Empat tentara Israel tewas dalam pertempuran dengan Hizbullah. Menteri Keamanan Nasional Israel Itamar Ben Gvir geram dan mengancam bakal membakar seluruh Lebanon.
"Dengan segala hormat kepada Amerika, Israel harus memperjelas kepada seluruh dunia bahwa darah putra-putra kami dan keamanan warga negara kami tidak dapat ditawar. Seluruh Lebanon harus terbakar," kata menteri garis keras Israel itu dalam sebuah pernyataan, dilansir kantor berita AFP, Jumat (19/6/2026).
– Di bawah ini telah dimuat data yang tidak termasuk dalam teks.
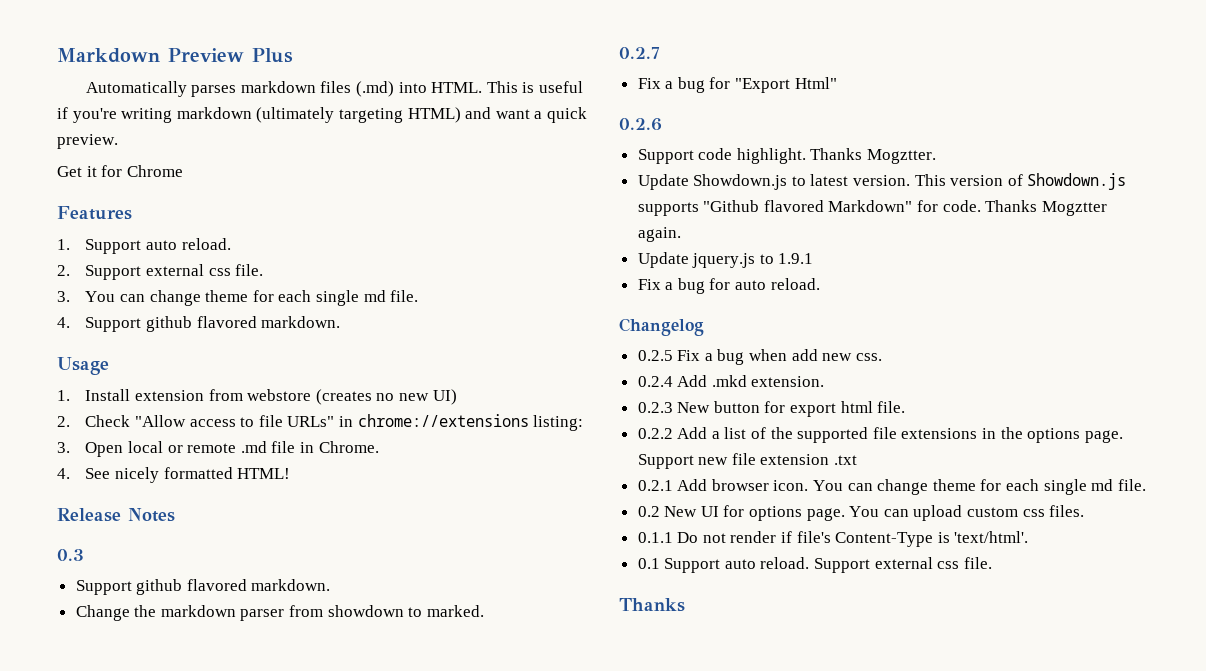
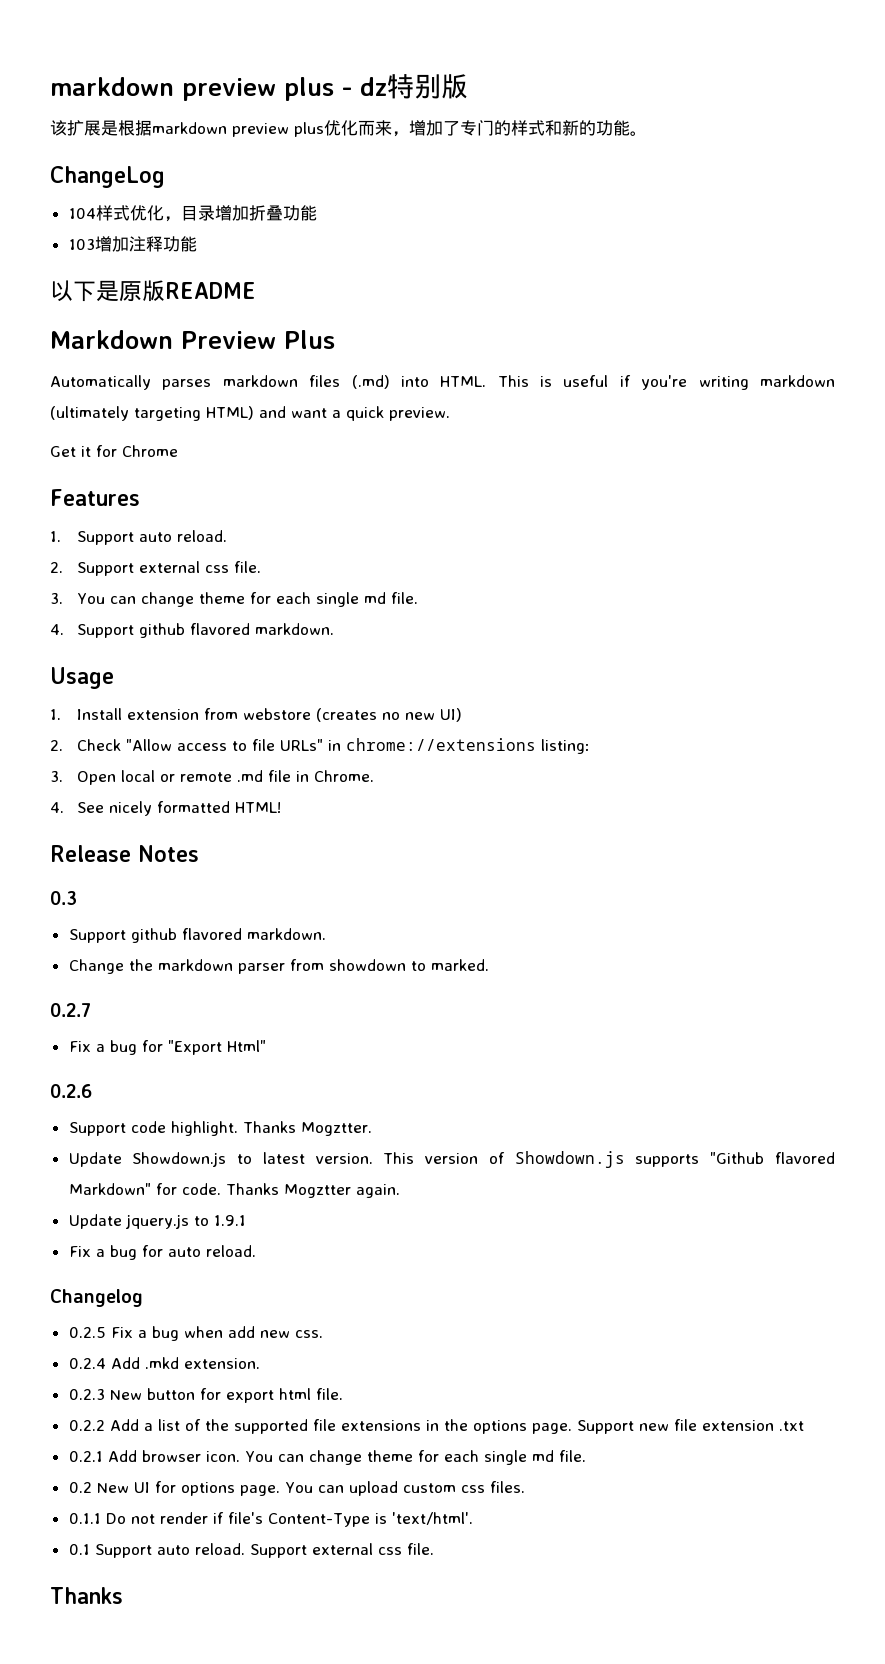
+ markdown preview plus - dz特别版
+ 该扩展是根据markdown preview plus优化而来，增加了专门的样式和新的功能。
+ ChangeLog
+ 104样式优化，目录增加折叠功能
+ 103增加注释功能
+ 以下是原版README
Sebelumnya, otoritas Lebanon mengatakan 18 orang tewas pada hari Jumat dalam serangan udara Israel di selatan. Sementara militer Israel melaporkan kematian tentara pertama mereka di Lebanon sejak tercapainya kesepakatan Amerika Serikat-Iran untuk menghentikan perang Timur Tengah, termasuk di Lebanon.
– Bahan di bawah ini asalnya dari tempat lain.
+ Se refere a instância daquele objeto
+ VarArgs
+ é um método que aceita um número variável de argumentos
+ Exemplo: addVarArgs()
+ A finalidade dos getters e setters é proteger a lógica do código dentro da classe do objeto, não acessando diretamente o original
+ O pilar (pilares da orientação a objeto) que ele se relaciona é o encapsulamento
Pada hari Jumat (19/6), Israel mengatakan mereka menyerang target-target Hizbullah semalaman dan hingga pagi hari. Sementara kelompok militan yang didukung Iran itu, mengatakan mereka menyerang pasukan Israel di sekitar kota Nabatieh di Lebanon selatan.
"Serangan udara intensif Israel yang dilakukan dari tengah malam hingga pagi ini telah mencegah evakuasi para martir dan korban luka, dan mengakibatkan korban sementara sebanyak 18 martir dan 33 korban luka di setidaknya 10 desa dan kota," kata Kementerian Kesehatan Lebanon.